Perpassam isso, as zaragatas, os convívios, a fluidez das relações familiares, a
formação da boemia, a fofoca de vizinhos, a aparência e tudo o mais que forma
um modos vivendi das pessoas comuns no Brasil de então, que, em grande
parte, ainda se confunde com as situações do interior do país em pleno século
XXI.
Nesse mesmo ínterim, Memórias
de um sargento de milícias constrói uma visão cômica, mas com fortes tintas
de uma ironia ferina sobre um país fadado ao fracasso que cambaleia no riso, uma
vez que nada parece se sustentar num modelo sério e ao mesmo tempo toda a gente
está interessada mais no gozo e na desordem. Obviamente, que esses traços servem
a um olhar em desencanto, mas não nos sepulta de um todo: restaria deles a
crença que terá alimentado os discursos daqueles que nos pensaram e viram no
Brasil o país capaz de se diferenciar dos demais por sua heterogeneidade e convivência
multicultural. Se isso foi algum dia uma verdade e pode significar, em momentos
variados, uma alternativa de prosperidade, não é ainda assim, uma verdade
absoluta. Isto é, essa dialética que nos define é a um só tempo nossa alternativa
de nação e mas tem sido, em muito, nossa condenação.

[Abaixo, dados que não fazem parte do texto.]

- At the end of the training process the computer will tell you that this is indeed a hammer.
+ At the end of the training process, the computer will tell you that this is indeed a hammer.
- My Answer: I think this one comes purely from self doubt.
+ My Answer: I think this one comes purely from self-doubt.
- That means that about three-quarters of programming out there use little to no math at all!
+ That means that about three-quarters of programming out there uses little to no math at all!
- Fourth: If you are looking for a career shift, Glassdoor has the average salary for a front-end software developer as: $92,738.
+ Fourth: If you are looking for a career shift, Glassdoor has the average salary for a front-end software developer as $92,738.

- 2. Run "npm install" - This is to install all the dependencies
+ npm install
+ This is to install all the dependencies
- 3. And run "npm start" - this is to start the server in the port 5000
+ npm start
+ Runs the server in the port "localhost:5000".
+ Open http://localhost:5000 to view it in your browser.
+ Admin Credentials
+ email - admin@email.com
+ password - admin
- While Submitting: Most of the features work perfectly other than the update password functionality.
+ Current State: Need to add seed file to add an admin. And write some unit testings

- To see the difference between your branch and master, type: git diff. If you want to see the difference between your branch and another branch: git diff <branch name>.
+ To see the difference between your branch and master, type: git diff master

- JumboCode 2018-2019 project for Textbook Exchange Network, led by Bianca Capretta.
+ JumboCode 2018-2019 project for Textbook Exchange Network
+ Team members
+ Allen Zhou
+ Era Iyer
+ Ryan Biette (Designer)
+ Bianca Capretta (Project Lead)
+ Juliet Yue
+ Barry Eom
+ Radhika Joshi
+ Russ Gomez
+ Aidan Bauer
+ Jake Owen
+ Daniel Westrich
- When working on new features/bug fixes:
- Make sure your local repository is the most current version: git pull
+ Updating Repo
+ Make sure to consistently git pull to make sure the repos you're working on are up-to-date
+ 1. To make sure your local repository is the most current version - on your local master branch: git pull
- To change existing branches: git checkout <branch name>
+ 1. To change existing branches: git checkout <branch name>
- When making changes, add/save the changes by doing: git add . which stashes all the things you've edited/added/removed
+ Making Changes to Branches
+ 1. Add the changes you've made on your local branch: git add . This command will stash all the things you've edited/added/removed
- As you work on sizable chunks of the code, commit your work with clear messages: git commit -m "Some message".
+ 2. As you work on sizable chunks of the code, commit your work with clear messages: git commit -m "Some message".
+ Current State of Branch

Leonardo Pataca. Desenho de Belmonte. Série intitulada Personagens célebres da literatura, Revista Vamos Ler!, jul. 1942. |
Indiretamente, é o que se confirma
nas aventuras ao acaso de Leonardo, a personagem que é só uma sombra na extensa
primeira parte do romance. O leitor lembrará que esse herói nascido de uma
pisadela e um beliscão de reinós imigrantes (os termos são de Mário de Andrade capturados em parte do próprio livro de Maneco, como o chama) só receberá um nome
muito mais tarde, quando o narrador, sempre falastrão e animado, parece se dá
conta da fuga de ritmo das reais memórias que tem para contar. O menino,
que carrega o mesmo nome do pai, forma uma nova raça, a dos Leonardos, cuja
identidade é marcada pela errância e pela impossibilidade de se estabelecer nos
limites sociais da ordem; os dois, pai e filho, se complementam: por este
sabemos algo da infância e juventude daquele; e daquele sabemos algo do futuro deste,
uma vez que a narrativa se interrompe justamente quando as situações conseguem
ser mais ou menos apaziguadas para o Leonardo-filho.
O herói do romance, padece da sina
dos Leonardos, qual observa a madrinha do menino fruto do acaso: o da criatura
que não dará certo. Não à toa, ela e o padrinho, um barbeiro que teve uma vida
tão atabalhoada quanto o afilhado, tomam essas dores pela corruptela do destino
e acompanham o desenvolvimento do menino largado pelos pais, tornado pequeno
demônio, até cair, de vez, no universo da malandragem. A vida arranjada pelo
acúmulo de heranças, a realização amorosa com a sonsa Luizinha, e um cargo de
não-afazeres no quartel do Major Vidigal (figura histórica que baldeia os casos discorridos neste romance e é quem, como mesma força, oferece saída dos impasses) graças aos apadrinhamentos e conchavos
de seus protetores formam o retrato mais autêntico de nossa própria formação. A
raça dos Leonardos é, explicitamente, a raça dos brasileiros.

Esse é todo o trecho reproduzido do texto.